These findings come from research published by Liberties member the Centre for Peace Studies (CMS). The research was conducted by Ipsos on a nationally representative sample of 975 Croatian citizens. The research is the same as the one CMS published 2013. It shows that the attitudes towards foreigners, minorities, migrants and refugees have changed in the last four years, a period in which many changes have been seen, both in Croatia and in Europe as a whole, because of the increased number of refugees that have arrived.
There is a noticeable increase in the percentage of respondents who have negative attitudes towards foreigners and their cultural heritage. For example, in 2013, 29.8 percent of respondents accepted to some extent the statement "I don't feel comfortable in contact with foreigners who moved to Croatia". This year, 41.5 percent of respondents agree with that statement to some extent. Similarly, four years ago 20.9 respondents agreed to some extent with the statement "To be accepted members of our society foreign migrants should give up their culture"; today, 27.5 percent of respondents agrees with that statement to some extent. The study also found that most respondents have restrictive attitudes towards refugee immigration and how Croatia should respond to it.
"More than half of [Croatian] citizens believe that there is a significant number of terrorists among refugees, and about two-thirds believe that they should return to their countries when the war is finished. Also, a majority of them thinks that the young men should have stayed in Syria to fight, and that refugees should go to countries that are culturally more similar," says Mirna Cvitan from Ipsos.
Also of interest are the results on Citizens' opinions regarding whether members of certain national, religious and political groups represent a danger to Croatia. This includes threats to the security of citizens and their property and politically and culturally motivated threats. Four years ago, 40 percent of respondents rated Roma most negatively in regard to all three components; today, it is around 25 percent.
A similar trend can also be seen in the case of Serbs who live in Croatia - in 2013, between 26 and 37 percent of respondents had negative attitudes towards Serbs. This year, the number of those who think the same is between 22 and 28 percent. It is worrying, however, that asylum seekers are seen as the top threat, although the percentage of citizens who have negative attitudes about them didn't change significantly. However, it is encouraging that respondents without negative attitudes toward any of these groups are a majority.
Politicians should listen to the majority
Given the growing closure of Europe toward migration and the general increase of xenophobia, which should not be tolerated in any forward-looking society, it is important that the state institutions and other actors seriously work to stop this negative trends.
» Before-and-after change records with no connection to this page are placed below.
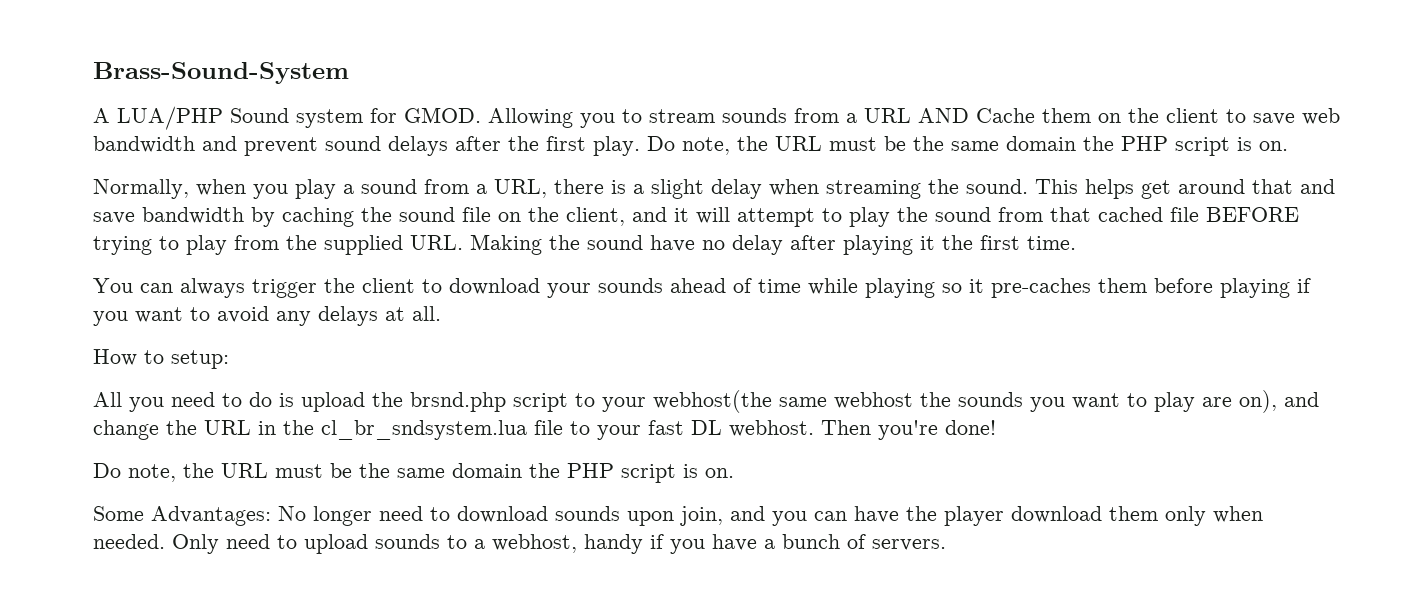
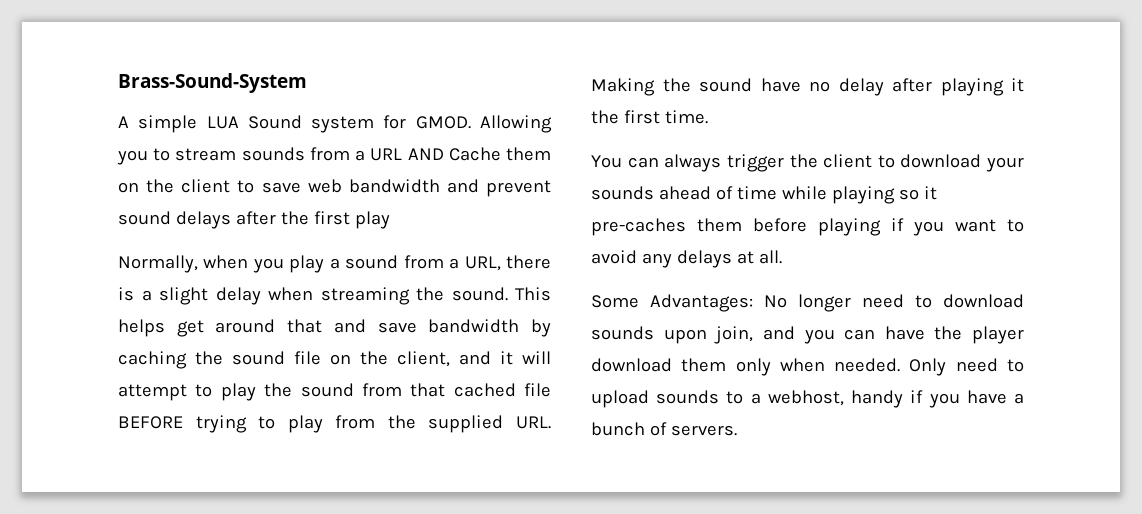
[117,106,223,130] LUA/PHP -> [138,115,239,133] simple LUA
[593,136,1288,156] play. Do note, the URL must be the same domain the PHP script is on. -> [354,211,390,229] play
[93,349,229,369] [93,390,1319,413] [93,420,996,440] [93,463,734,483] // How to setup: // All you need to do is upload the brsnd.php script to your webhost(the same webhost the sounds you want to play are on), and change the URL in the cl_br_sndsystem.lua file to your fast DL webhost. Then you're done! // Do note, the URL must be the same domain the PHP script is on. -> (782, 257) none

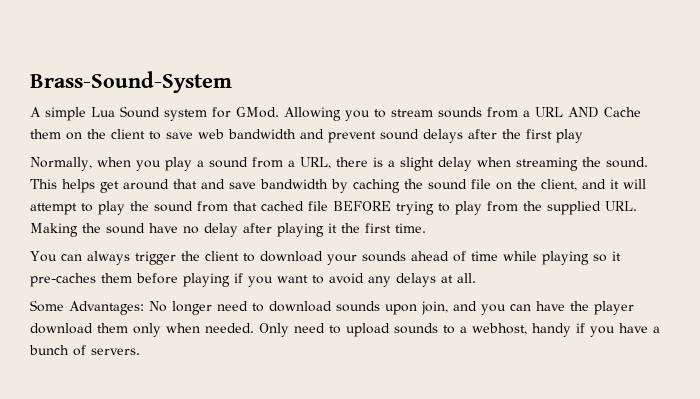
[206,116,239,129] LUA -> [91,107,115,117] Lua
[415,116,471,129] GMOD. -> [236,107,279,118] GMod.

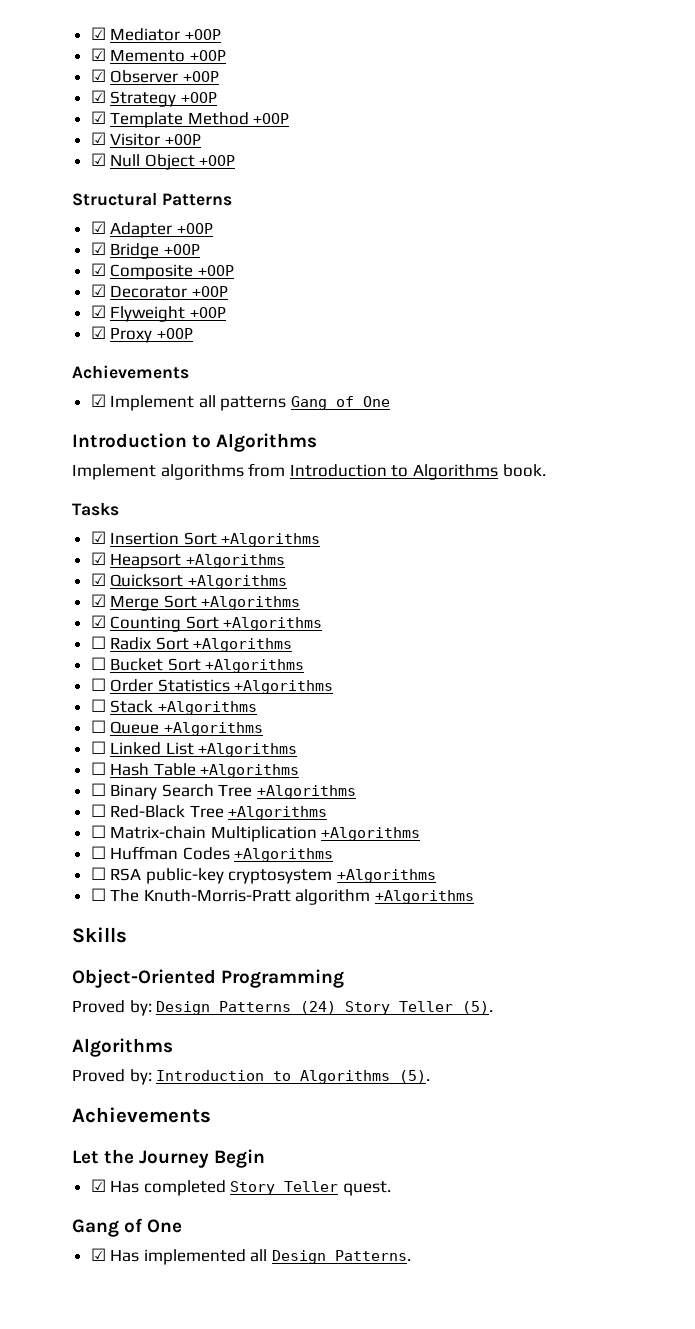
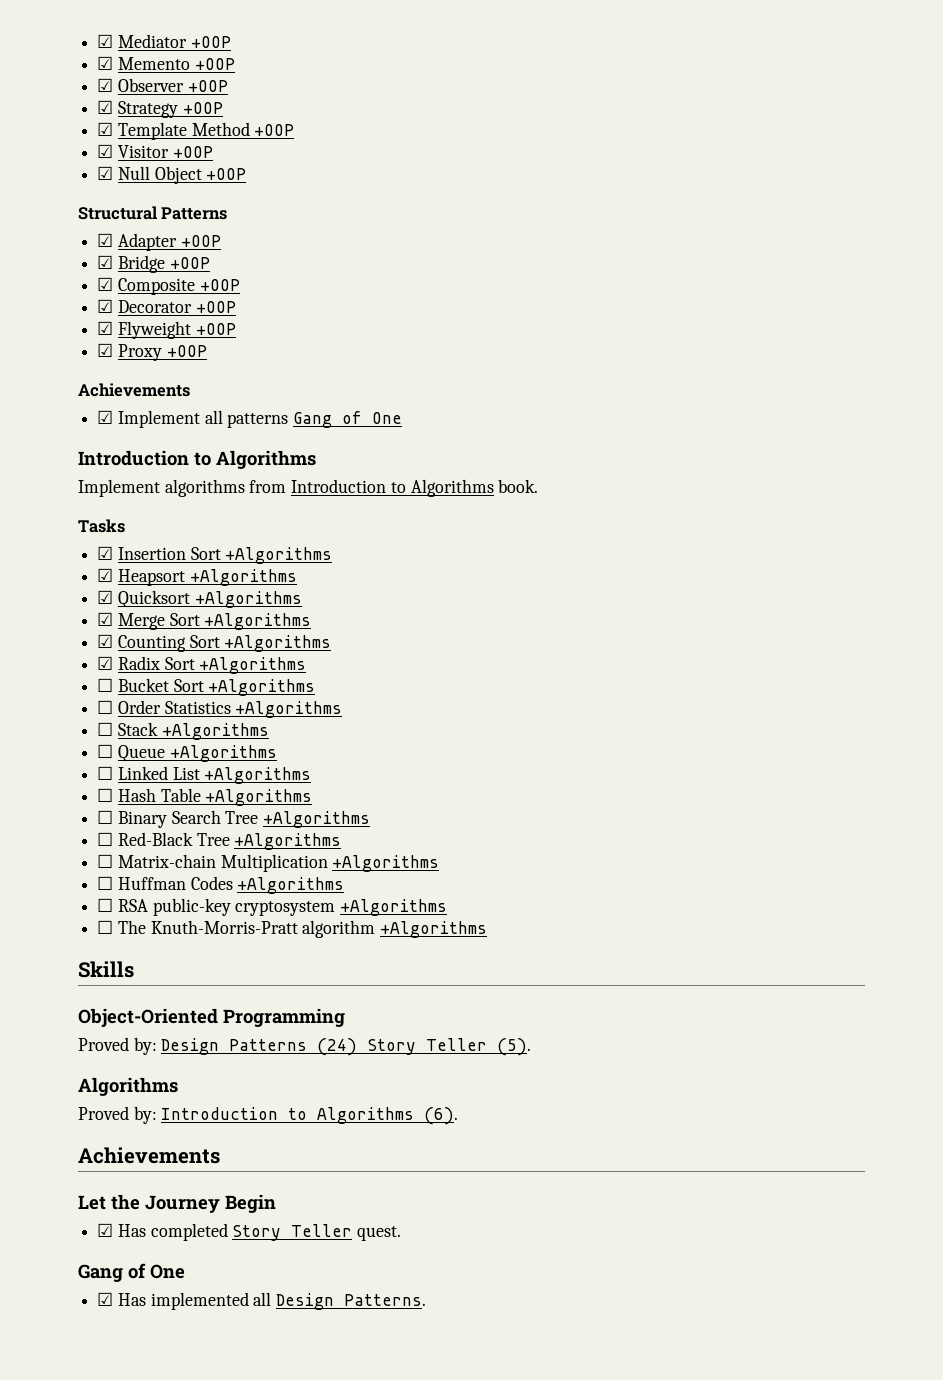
[90,636,106,649] ☐ -> [97,656,114,670] ☑
[399,1070,431,1083] (5). -> [424,1107,459,1125] (6).

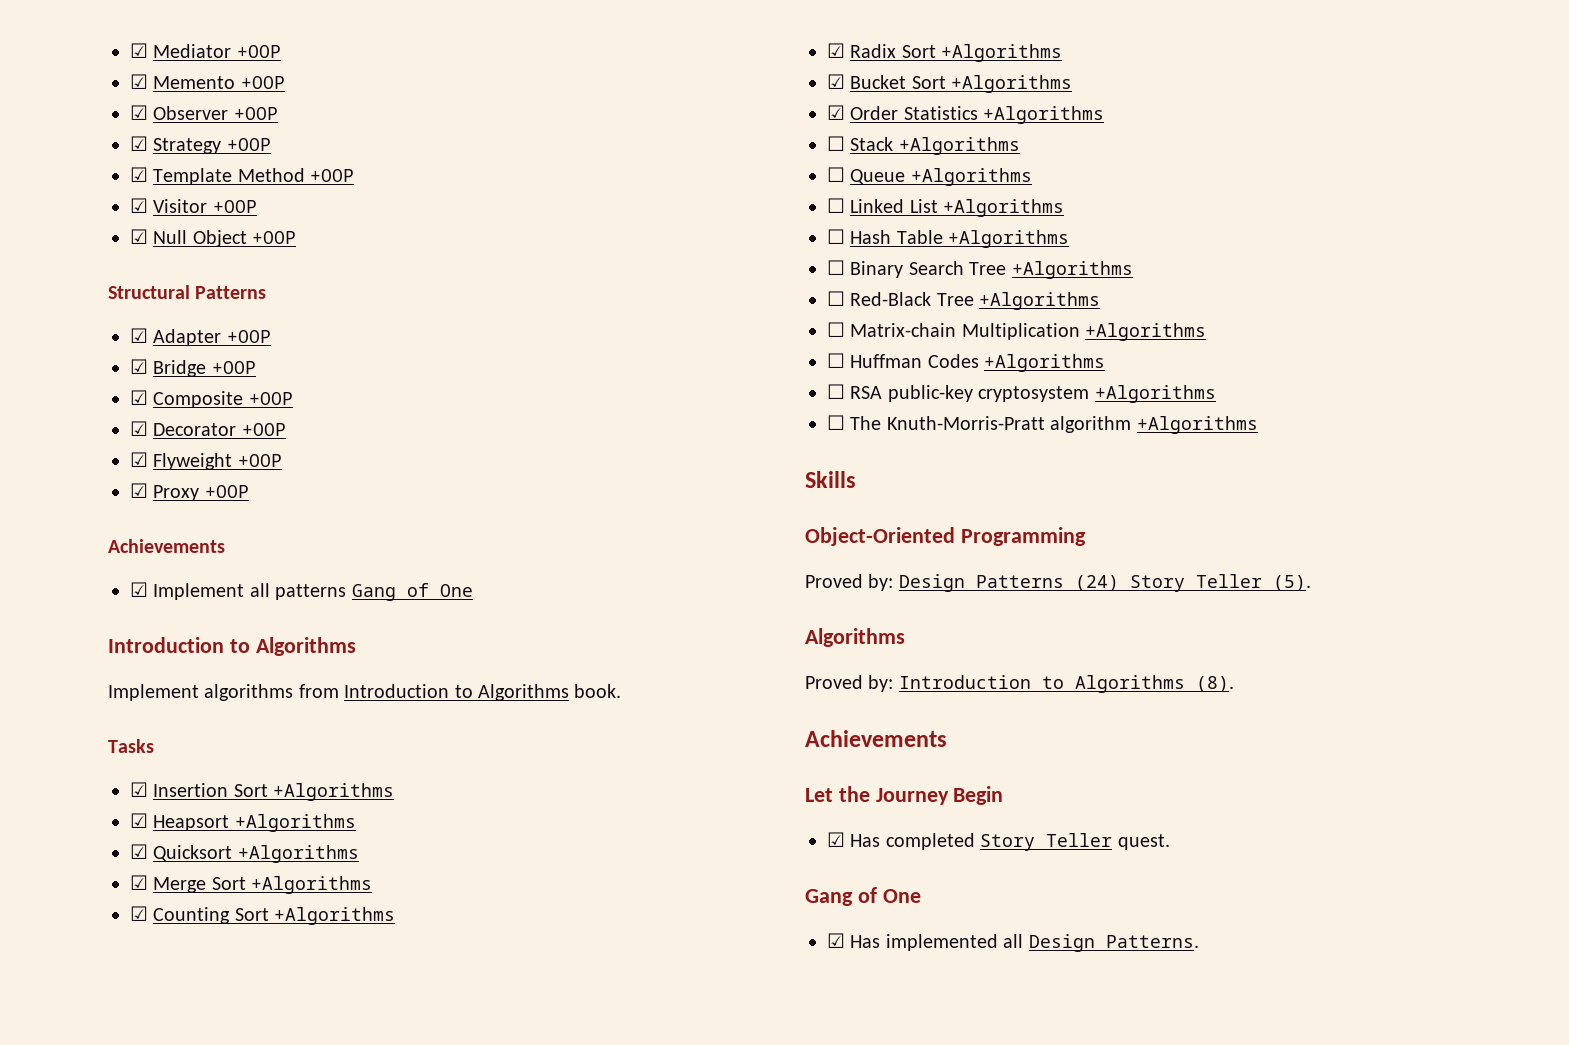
[97,678,114,692] ☐ -> [827,74,845,89] ☑
[97,700,114,714] ☐ -> [827,105,845,120] ☑
[424,1107,459,1125] (6). -> [1195,676,1234,692] (8).

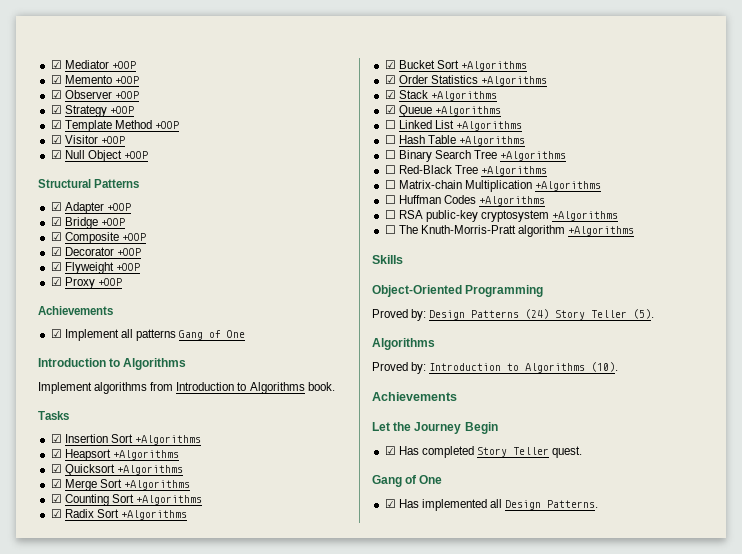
[827,136,845,151] ☐ -> [384,90,396,99] ☑
[827,167,845,182] ☐ -> [384,105,396,114] ☑
[1195,676,1234,692] (8). -> [591,362,619,372] (10).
"There is a need for public policies that are truly designed on the basis on available data but also carefully implemented in practice. The introduction of civic education would be necessity in that regard. Also, it is necessary to carry out carefully targeted campaigns on the local level, but also work with media who have a major role in shaping of public opinion. Most people in this country do not hate anyone and they are not afraid of anyone, and that is a message that political elites should hear, understand and act upon," concluded Sara Lalić of Centre for Peace Studies.